Cossío: cancelar una visa no equivale a un agravio contra la soberanía

Carpeta de pasaporte y documentos jurídicos frente a banderas de México y Estados Unidos.

La revocación de una visa estadounidense a un ciudadano mexicano abrió un debate sobre los límites de la soberanía, la política exterior y el alcance de las investigaciones ministeriales. En una mesa de análisis con Carmen Aristegui, el ministro en retiro José Ramón Cossío sostuvo que la visa es una decisión soberana del Estado que la concede y que su retiro no equivale, por sí mismo, a una condena penal.

Desde la perspectiva del derecho internacional, cada país establece las condiciones de entrada y permanencia de personas extranjeras. La decisión consular puede estar sujeta a reglas internas y a mecanismos administrativos, pero no necesariamente requiere una sentencia previa de un tribunal del país de origen.

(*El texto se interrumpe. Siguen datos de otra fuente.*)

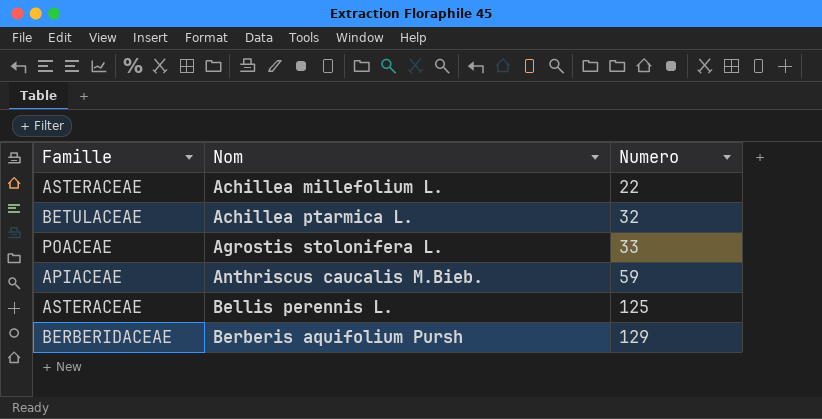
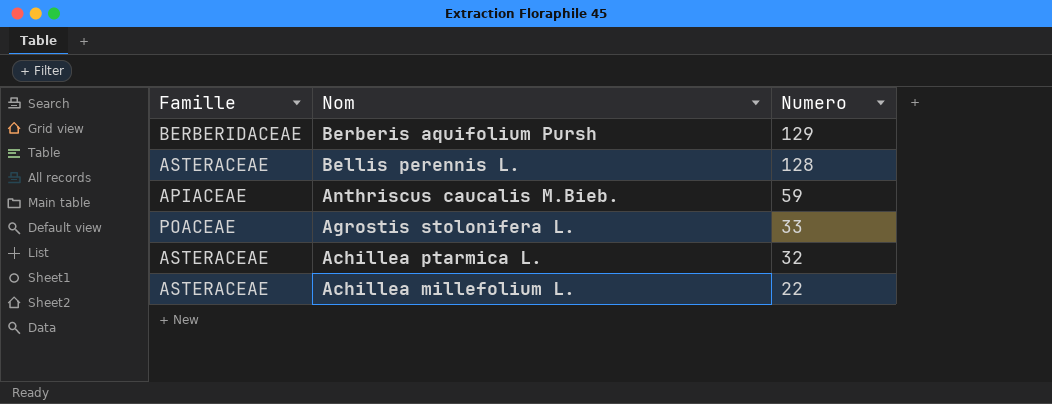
row order: Nom ascending -> Nom descending
Bellis perennis L. | Numero: 125 -> 128
Achillea ptarmica L. | Famille: BETULACEAE -> ASTERACEAE

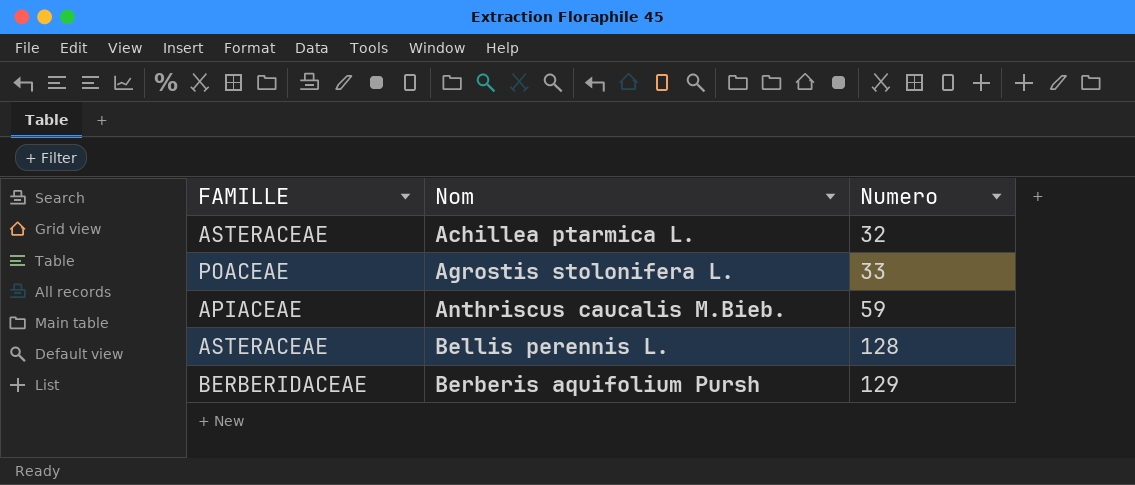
row order: Nom descending -> Nom ascending
column name: Famille -> FAMILLE
row Achillea millefolium L.: ASTERACEAE | 22 -> none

Cossío consideró desproporcionado presentar la cancelación de una visa como un ataque automático a la soberanía mexicana. Su argumento es una opinión jurídica y política; la respuesta oficial de las autoridades mexicanas, así como las razones concretas de la medida migratoria, deben consultarse en documentos y comunicados verificables.

El debate se conectó con señalamientos públicos sobre una posible investigación relacionada con hidrocarburos. La Fiscalía General de la República ha informado en distintos momentos sobre expedientes y diligencias en curso, pero la existencia de testimonios o referencias periodísticas no permite concluir responsabilidad penal de una persona.

El exministro planteó que, cuando existen indicios con relevancia ministerial, corresponde al Ministerio Público analizarlos mediante citatorios, peritajes y otras diligencias. Investigar no significa acusar: significa reunir elementos para determinar si existe un hecho delictivo y quiénes podrían estar involucrados.

El análisis también abordó el caso del general en retiro Gerardo Mérida Sánchez, quien enfrenta cargos en Estados Unidos. El Departamento de Justicia estadounidense lo incluyó en una acusación por presuntos delitos de narcotráfico y armas; las imputaciones deben distinguirse de una sentencia y están sujetas a litigio.

La posibilidad de que Mérida coopere con autoridades estadounidenses ha sido reportada por medios de comunicación, pero un acuerdo de culpabilidad o colaboración solo debe darse por confirmado cuando esté formalizado en documentos judiciales. Un cambio de custodia o salida de una prisión no prueba por sí solo la existencia de un convenio.

La comparación es útil: una visa se parece a un permiso de entrada que un Estado puede conceder o retirar bajo sus propias reglas, mientras que una acusación penal es un proceso distinto que exige pruebas y una resolución judicial. Mezclar ambos planos produce conclusiones apresuradas.

El caso muestra la importancia de separar tres niveles de información: las decisiones migratorias, las opiniones de especialistas y los hechos acreditados en expedientes. Cada nivel tiene autoridades, procedimientos y consecuencias diferentes.

La discusión continuará conforme se conozcan las posiciones oficiales, las diligencias de la FGR y las actuaciones de las cortes estadounidenses. Hasta entonces, cualquier señalamiento sobre delitos, acuerdos o responsabilidades debe presentarse como alegación, versión periodística o hipótesis, no como hecho definitivo.